● TASK TO CARRY OUT
Everything in the entries except the pictures must be duplicated exactly.

● DATA RECORDS
• • •

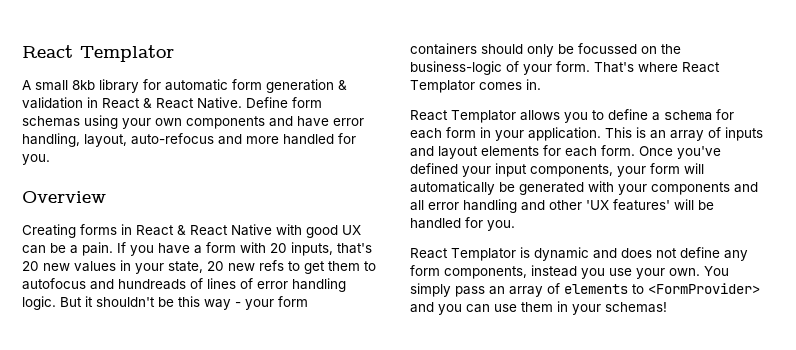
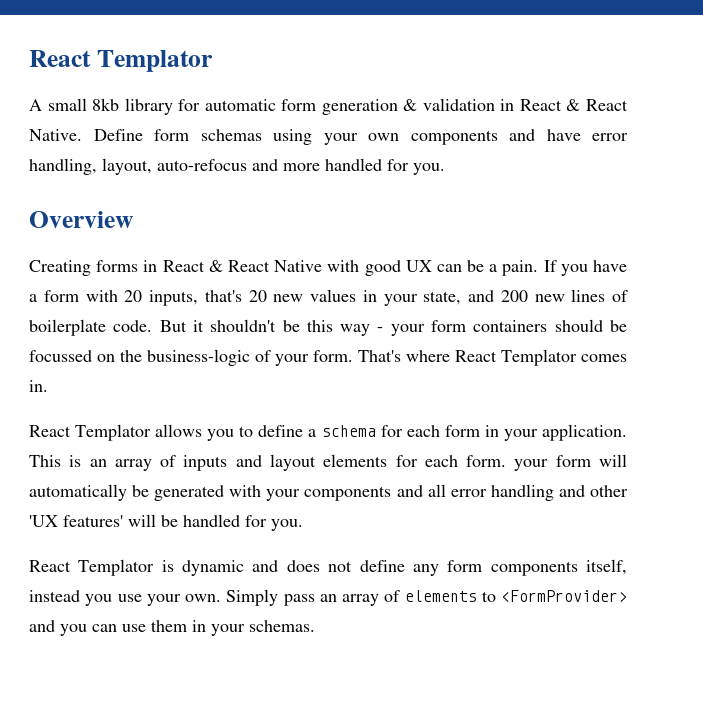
- If you have a form with 20 inputs, that's 20 new values in your state, 20 new refs to get them to autofocus and hundreads of lines of error handling logic.
+ If you have a form with 20 inputs, that's 20 new values in your state, and 200 new lines of boilerplate code.
- But it shouldn't be this way - your form containers should only be focussed on the business-logic of your form.
+ But it shouldn't be this way - your form containers should be focussed on the business-logic of your form.
- This is an array of inputs and layout elements for each form. Once you've defined your input components, your form will automatically be generated with your components and all error handling and other 'UX features' will be handled for you.
+ This is an array of inputs and layout elements for each form. your form will automatically be generated with your components and all error handling and other 'UX features' will be handled for you.
- React Templator is dynamic and does not define any form components, instead you use your own.
+ React Templator is dynamic and does not define any form components itself, instead you use your own.
- You simply pass an array of elements to <FormProvider> and you can use them in your schemas!
+ Simply pass an array of elements to <FormProvider> and you can use them in your schemas.

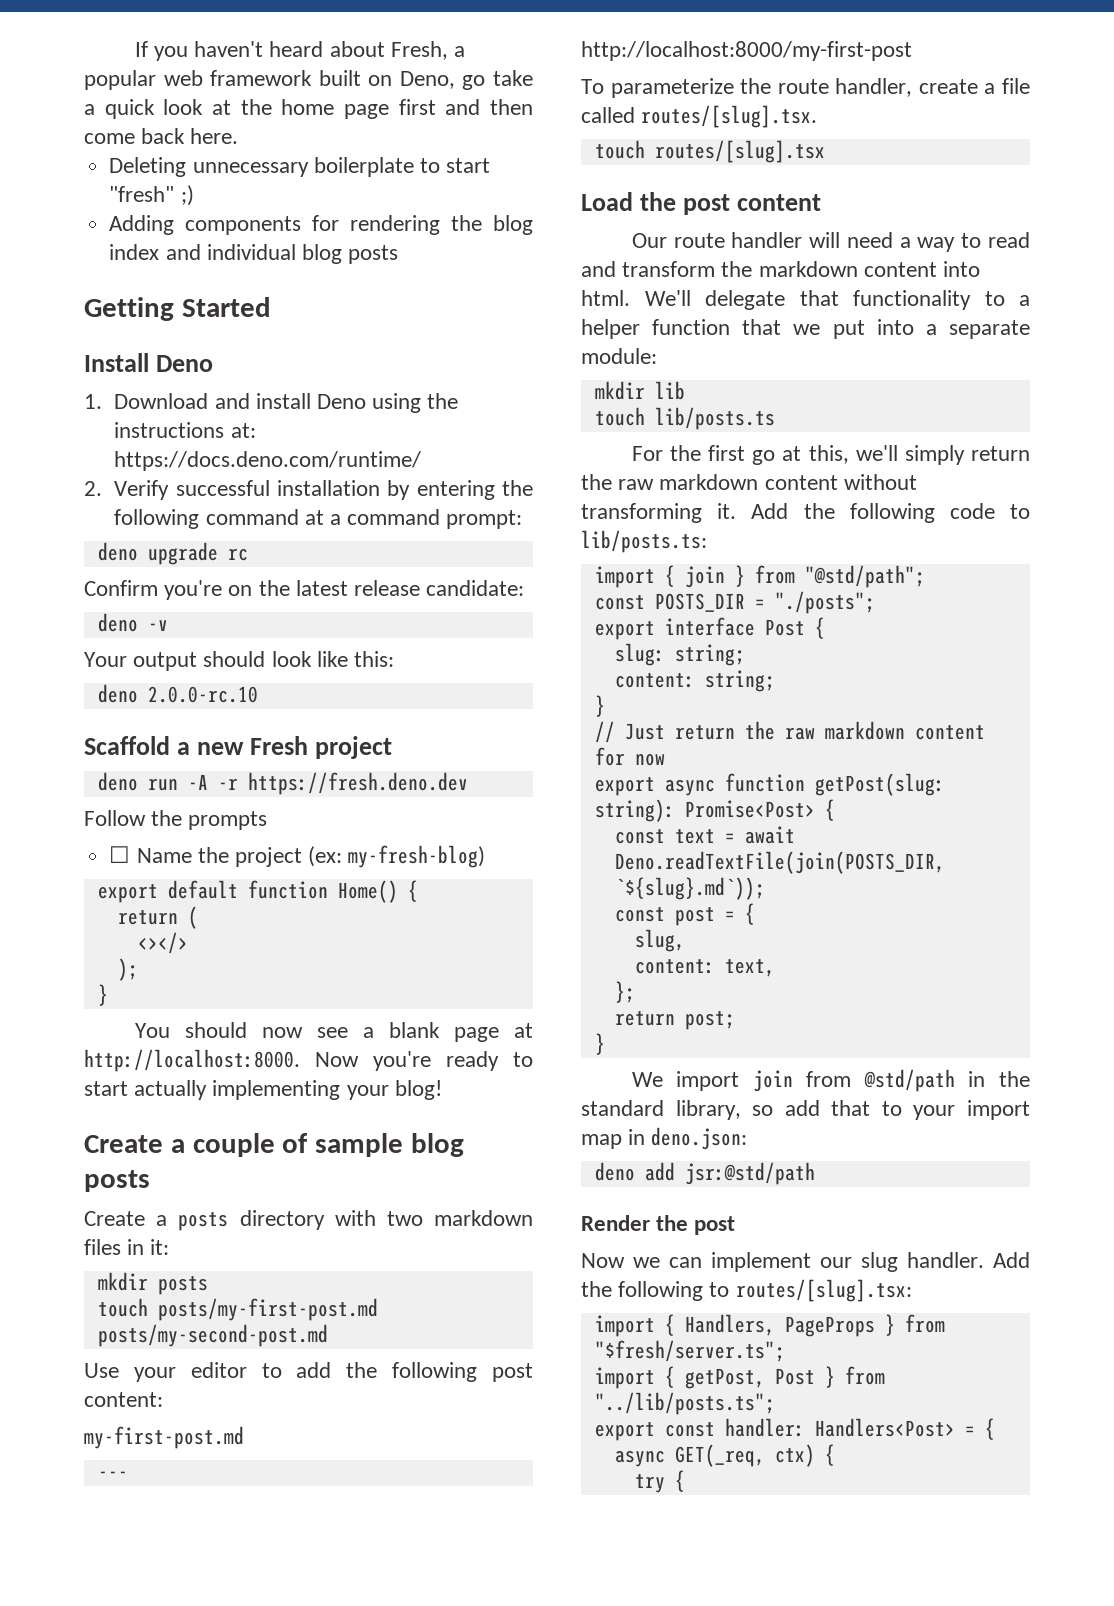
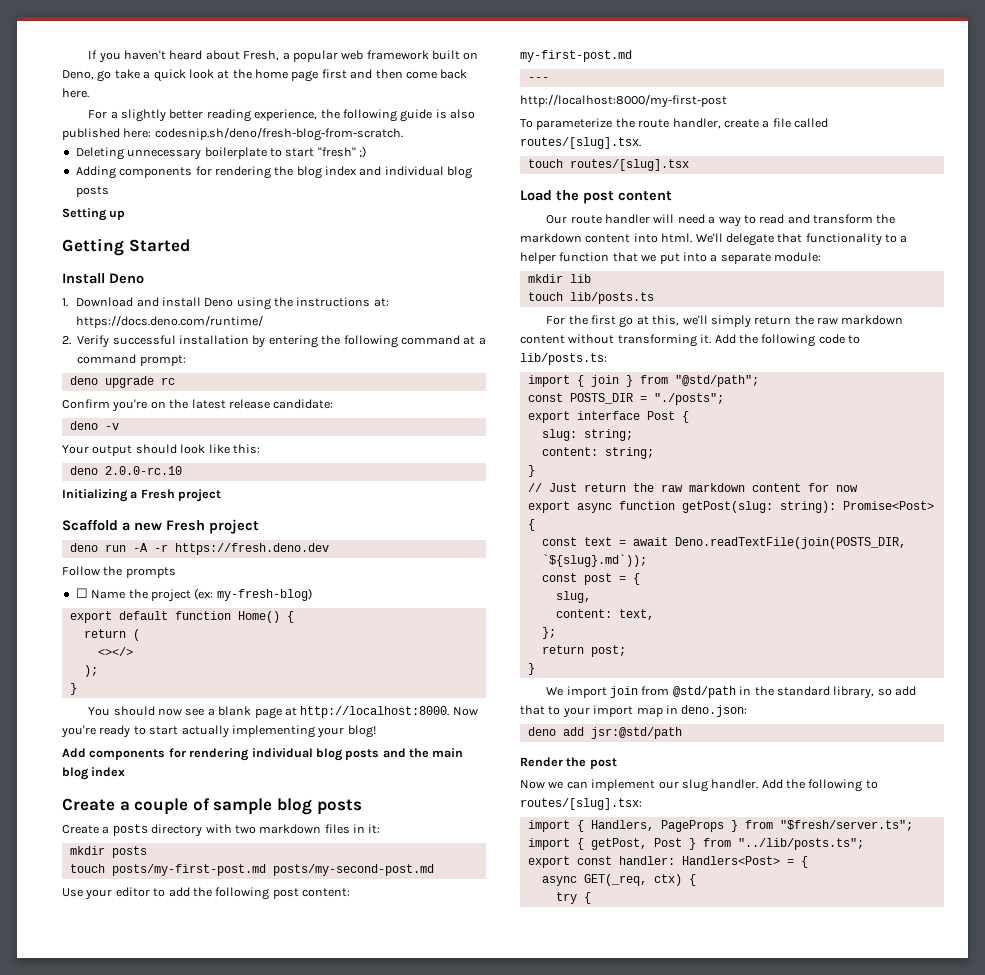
+ For a slightly better reading experience, the following guide is also published here: codesnip.sh/deno/fresh-blog-from-scratch.
+ Setting up
+ Initializing a Fresh project
+ Add components for rendering individual blog posts and the main blog index

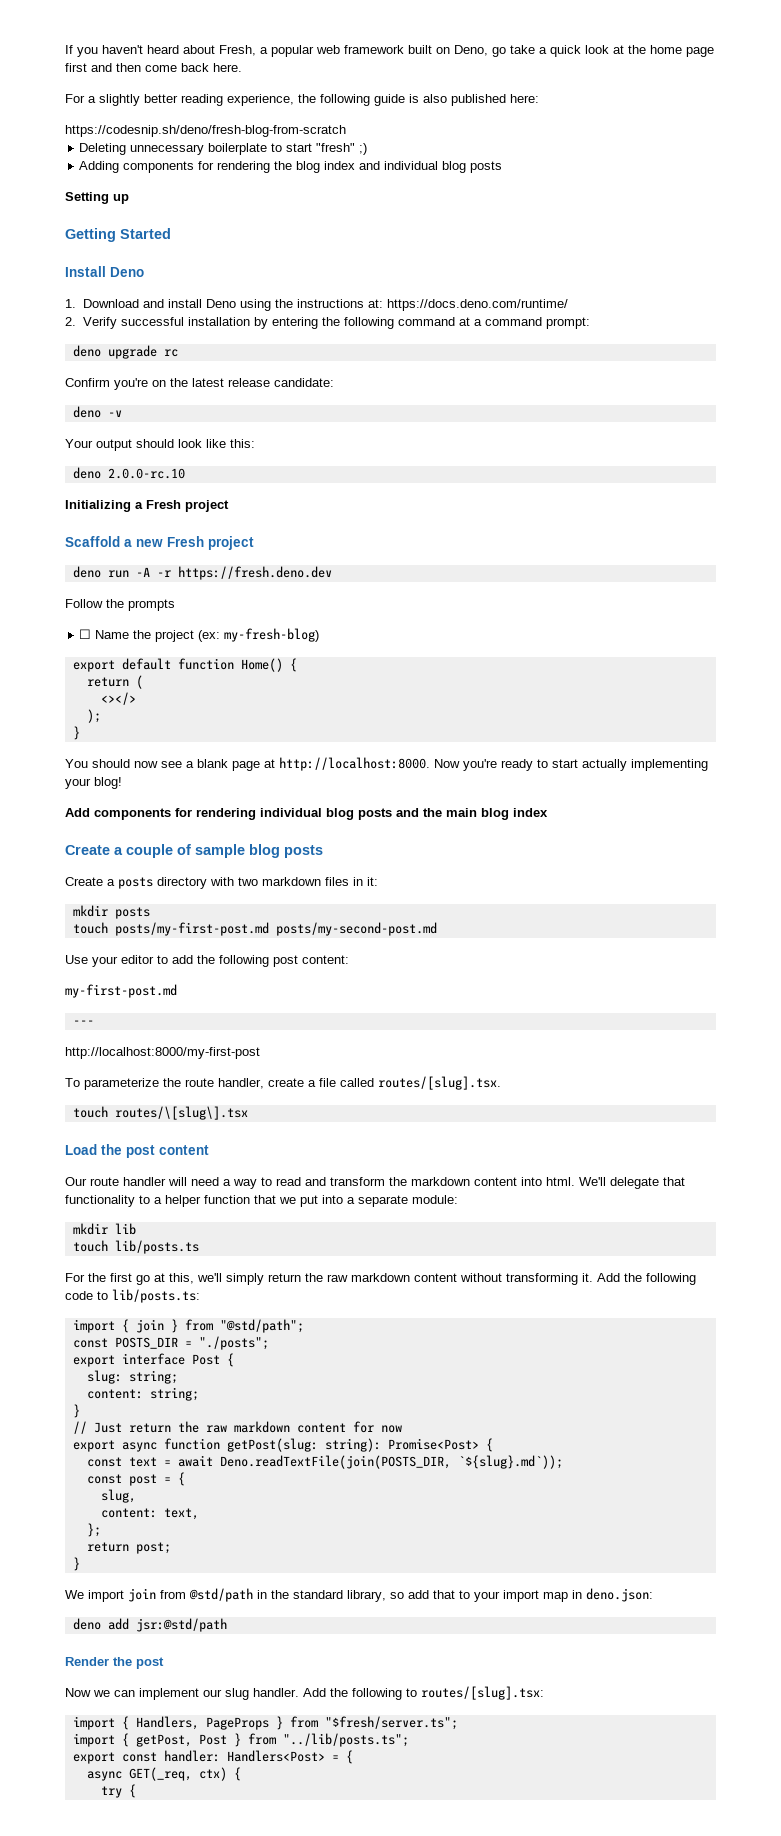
- For a slightly better reading experience, the following guide is also published here: codesnip.sh/deno/fresh-blog-from-scratch.
+ For a slightly better reading experience, the following guide is also published here:
+ https://codesnip.sh/deno/fresh-blog-from-scratch
- touch routes/[slug].tsx
+ touch routes/\[slug\].tsx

• • •

● OUTPUT OF THE TASK
- If you have a form with 20 inputs, that's 20 new values in your state, 20 new refs to get them to autofocus and hundreads of lines of error handling logic.
+ If you have a form with 20 inputs, that's 20 new values in your state, and 200 new lines of boilerplate code.
- But it shouldn't be this way - your form containers should only be focussed on the business-logic of your form.
+ But it shouldn't be this way - your form containers should be focussed on the business-logic of your form.
- This is an array of inputs and layout elements for each form. Once you've defined your input components, your form will automatically be generated with your components and all error handling and other 'UX features' will be handled for you.
+ This is an array of inputs and layout elements for each form. your form will automatically be generated with your components and all error handling and other 'UX features' will be handled for you.
- React Templator is dynamic and does not define any form components, instead you use your own.
+ React Templator is dynamic and does not define any form components itself, instead you use your own.
- You simply pass an array of elements to <FormProvider> and you can use them in your schemas!
+ Simply pass an array of elements to <FormProvider> and you can use them in your schemas.

+ For a slightly better reading experience, the following guide is also published here: codesnip.sh/deno/fresh-blog-from-scratch.
+ Setting up
+ Initializing a Fresh project
+ Add components for rendering individual blog posts and the main blog index

- For a slightly better reading experience, the following guide is also published here: codesnip.sh/deno/fresh-blog-from-scratch.
+ For a slightly better reading experience, the following guide is also published here:
+ https://codesnip.sh/deno/fresh-blog-from-scratch
- touch routes/[slug].tsx
+ touch routes/\[slug\].tsx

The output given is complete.